Myanmar's military authorities announced a six-month extension to a state of emergency on Wednesday, effectively delaying elections the junta had pledged to hold by August, as they battle anti-coup fighters across the country.
The Southeast Asian country has been in turmoil since the army's power grab in 2021, and a subsequent crackdown on dissent has sparked fighting across swathes of the nation while tanking the economy.
Junta chief Min Aung Hlaing acknowledged that more than a third of the country's townships are not under full military control, in comments reported by state media on Wednesday.
The admission came on the second anniversary of the putsch, as the National Defence and Security Council agreed to prolong the state of emergency declared when the generals toppled Aung San Suu Kyi's government.
The "state of emergency will be extended for another six months starting from Feb 1", acting president Myint Swe was quoted as saying by state media.
Extending the state of emergency pushes back the date by which elections must be held, according to the country's constitution.
The army ruled Myanmar for decades after independence from Britain in 1948, and dominated the country's economy and politics even before the coup.
And while Min Aung Hlaing reiterated a pledge to work towards nationwide elections, he made it clear the military would maintain its prominent role.
The military will always be the "guardian of the interests of the state and people... under whichever government comes," he said, according to MRTV.
The announcement came as streets emptied and shops closed across Myanmar in protest on the anniversary, with Western powers launching a fresh broadside of sanctions against the generals.
Streets in the commercial hub Yangon were largely deserted from late morning, AFP correspondents said, after activists called for people across the country to close businesses and stay indoors.
Roads leading to the famous Shwedagon pagoda – a Buddhist shrine that dominates Yangon's skyline and is usually thronged by worshippers – were largely deserted.
Around 200 supporters of the military marched through Yangon's historic downtown in the early afternoon, while in Bangkok some 400 anti-junta protesters staged a noisy rally outside the Myanmar embassy.
The empty roads were in contrast to the huge protests seen in the weeks after the coup in 2021, which petered out in the face of a bloody crackdown by security forces.
Min Aung Hlaing said that while the street demonstrations were gone, "violence is still here", accusing anti-junta groups of hampering election plans.
"Terrorists are terrorising, disturbing, killing and destroying," he said, according to MRTV.
'Unrest and violence'
Phil Robertson of Human Rights Watch told AFP the extension shows "Min Aung Hlaing only cares about holding tight to power, and the rights and suffering of the Burmese people be damned."
Burma is the old name for Myanmar.
The military justified its Feb 1, 2021 power grab with unsubstantiated claims of widespread fraud in elections that democracy figurehead Suu Kyi's party won in a landslide.
The state of emergency was due to expire at the end of January and the military had been widely expected to announce on Wednesday that it would prepare for the polls.
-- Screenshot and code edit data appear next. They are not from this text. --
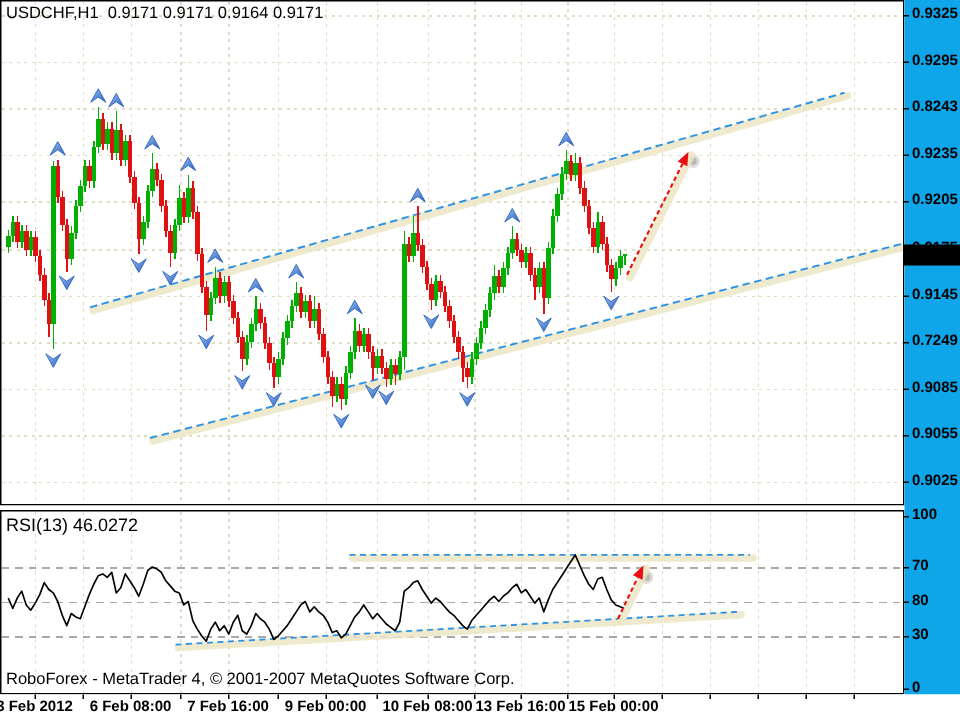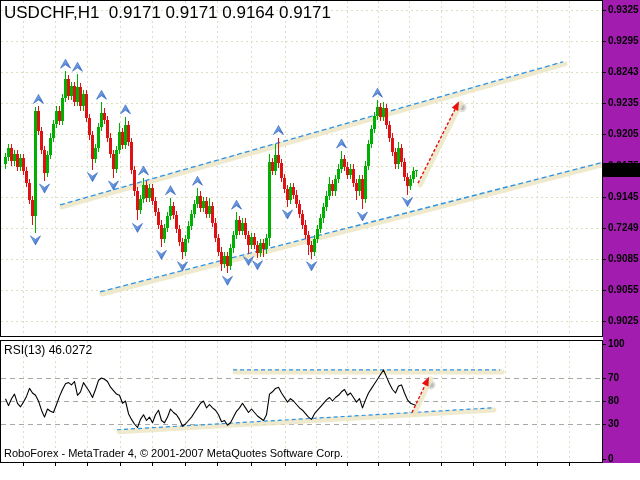--- a/index.html
+++ b/index.html
@@ -8,7 +8,7 @@
   svg{position:absolute;display:block;}
   #main-svg{left:0;top:0;}
   #rsi-svg{left:0;top:340px;}
-  .chart-title{position:absolute;left:4px;top:3px;font-size:17px;color:#000;
+  .chart-title{position:absolute;left:4px;top:3px;font-size:11px;color:#000;
                white-space:pre;z-index:5;}
   .rsi-title{position:absolute;left:4px;top:343px;font-size:12px;color:#000;z-index:5;}
   .copyright{position:absolute;left:4px;top:447px;font-size:11px;color:#000;z-index:5;}

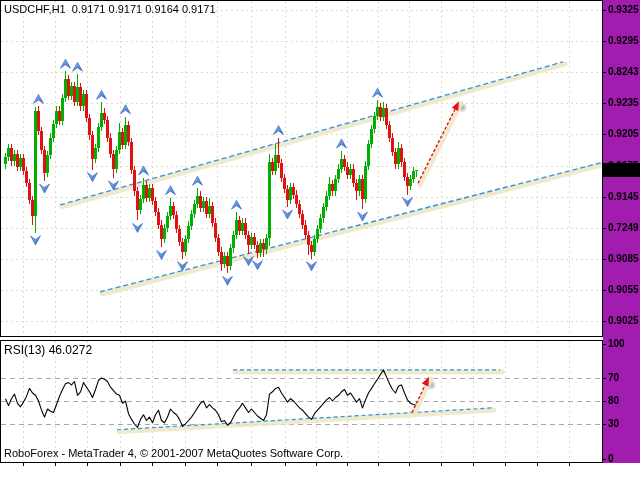--- a/index.html
+++ b/index.html
@@ -20,7 +20,7 @@
              color:#fff;font-size:10px;font-weight:bold;line-height:14px;
              padding-left:3px;box-sizing:border-box;z-index:6;}
   .time-strip{position:absolute;left:0;top:463px;width:640px;height:17px;background:#fff;}
-  .price-strip{position:absolute;left:603px;top:0;width:37px;height:463px;background:#a21caf;}
+  .price-strip{position:absolute;left:603px;top:0;width:37px;height:463px;background:#0ea5e9;}
 </style>
 </head>
 <body>

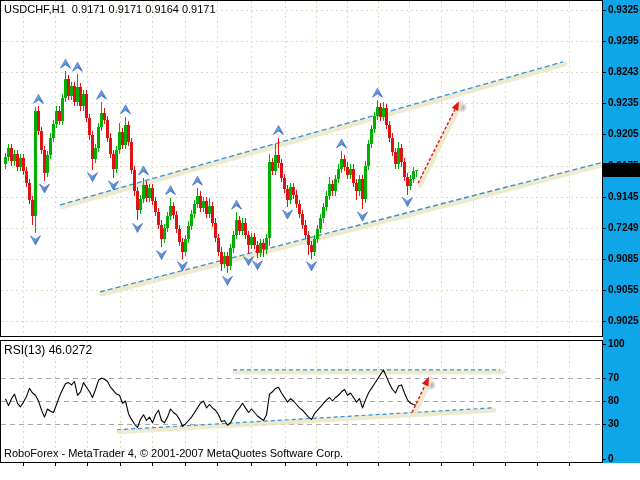--- a/index.html
+++ b/index.html
@@ -459,6 +459,15 @@
       <div class="axis-tick" style="left: -1px; top: 458.5px;"></div>
     </div>
   <div class="price-box" id="price-box" style="top: 162.652px; padding-left: 46px;">0.9171</div>
+  <div class="time-strip" id="time-axis">
+      <div class="axis-label" style="left: 23px; top: 3px; transform: translateX(-50%);">3 Feb 2012</div>
+      <div class="axis-label" style="left: 87px; top: 3px; transform: translateX(-50%);">6 Feb 08:00</div>
+      <div class="axis-label" style="left: 152px; top: 3px; transform: translateX(-50%);">7 Feb 16:00</div>
+      <div class="axis-label" style="left: 217px; top: 3px; transform: translateX(-50%);">9 Feb 00:00</div>
+      <div class="axis-label" style="left: 285px; top: 3px; transform: translateX(-50%);">10 Feb 08:00</div>
+      <div class="axis-label" style="left: 347px; top: 3px; transform: translateX(-50%);">13 Feb 16:00</div>
+      <div class="axis-label" style="left: 409px; top: 3px; transform: translateX(-50%);">15 Feb 00:00</div>
+    </div>
 <div class="time-tick" style="left: 23px;"></div>
     <div class="time-tick" style="left: 55px;"></div>
     <div class="time-tick" style="left: 87px;"></div>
The US, Canada and Britain announced a new round of sanctions on the anniversary, targeting members of the junta and junta-backed entities. So did Myanmar's former colonial ruler Britain, and Australia.
More than 2,900 people have been killed in the military's crackdown on dissent since it seized power and more than 18,000 have been arrested, according to a local monitoring group.
The junta recently wrapped up a series of closed-court trials of Suu Kyi, 77, jailing its longtime enemy for a total of 33 years in a process rights groups have slammed as a sham.
"It is clear that the junta's goal is for her to die in prison," French lawyers Francois Zimeray and Jessica Finelle, who represent Suu Kyi, said in a statement.
"The main wish for 2023 is we want freedom and to go back home," Thet Naung, an activist in northern Sagaing region, where the military and anti-coup fighters have regularly clashed, told AFP.
"We have gone through many difficulties. We wanted to be happy and live freely but we lost everything. We have spent most of our time in jungles and stayed away from cities."